The multifaceted approach is a nod to the complexity of the issue at hand. "Gender equality is easy to say, hard to do," World Bank Vice President Sandie Okoro tells DW. "It's far harder to be a woman in the public eye than a man."

It's a view shared by Victoria Budson, who leads the Women and Public Policy Program at the Harvard Kennedy School.

"The research shows that women have to do more proving, where men are presumed to be competent," she says.

This cognitive bias could go some way towards explaining why the overwhelming share of the world's political and corporate power is still held by men. Women make up less than a quarter of national parliamentarians and only 15 percent of corporate board members.

A male and a femal trader at the Icelandic stock exchange in Reykjavik
Iceland, whose population numbers only 360,000, consistently excels in gender equality rankingsImage: picture-alliance/U. Baumgarten

Iceland provides a fitting backdrop for conversations aimed at redressing the balance. According to the World Economic Forum Global Gender Gap report, it is the best place in the world to be a woman. Paid parental leave, equal pay laws and consensus across the political spectrum on issues of gender equality are frequently cited as explanations for its success.
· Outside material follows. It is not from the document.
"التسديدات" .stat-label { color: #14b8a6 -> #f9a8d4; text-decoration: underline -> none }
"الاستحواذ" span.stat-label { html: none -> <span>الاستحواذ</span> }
"We are a good example of how equality can create better societies," Icelandic Prime Minister Katrín Jakobsdóttir tells DW. Next year, her government will join New Zealand and Scotland by incorporating wellbeing into the national budget. The move is part of a joint effort to redefine a nation's success by measuring its citizens' quality of life rather than its GDP. The three participating countries are, incidentally, all headed by women.
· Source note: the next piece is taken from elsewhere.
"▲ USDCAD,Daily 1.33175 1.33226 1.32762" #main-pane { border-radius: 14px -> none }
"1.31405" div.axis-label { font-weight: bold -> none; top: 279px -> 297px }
One key idea behind the Reykjavík Global Forum is that attitudes must be identified before they can be changed. This, of course, requires some hard data. 

To this end, the organizers have commissioned data and consulting firm Kantar to create a measurement of how people feel about women in leadership. The 2019 Reykjavik Index focuses on the G7 nations (United States, United Kingdom, Japan, Germany, France, Italy and Canada) as well as Brazil, Russia, India and China.

Among the most startling findings was that only 8% of Russians said they would be very comfortable with a female head of state. Canada, although it has only ever had one female prime minister, came out top at 59 percent. 

Laura Jones is a research associate at the Global Institute for Women's Leadership. The organization is attached to King's College London and was founded by none other than Julia Gillard.

Last year, an analysis conducted on behalf of the institute found that almost nine out of ten experts being quoted in the British media on business and finance-related topics were male. This is all the more significant when one takes into account that female economists are far more likely than their male counterparts to recommend government intervention than market solutions.

"It's nothing to do with genetics or biology," Jones tells DW. "It's to do with lived experience."

Island Global Forum of female political leaders in Reykjavik
World Bank Vice President Sandie Okoro believes progress on gender equality won't come easyImage: María Kjartansdóttir

For the past three days, the Reykjavik forum has provided the ultimate safe space for women to share those lived experiences. Many of the leaders have used the opportunity to make pledges to take action on causes close to their hearts.

But the audience in the outside world may not always be receptive. Four thousand kilometers away, in Washington DC, the seat of power in the world's biggest economy belongs to a man who has boasted about grabbing women's genitals, frequently derides female public figures for their appearance and led chants of "lock her up" against his presidential rival. Last week, in Britain, the Queen's son Prince Andrew caused consternation when he described the behavior of his former friend, the sex offender Jeffrey Epstein, as "unbecoming."

In her closing remarks, the Icelandic Prime Minister mentioned climate change and rising populism as some of the issues in urgent need of female leadership: 

"Women have a long tradition of collaboration across borders, making compromises, and unifying around causes. The world needs this set of skills more than ever."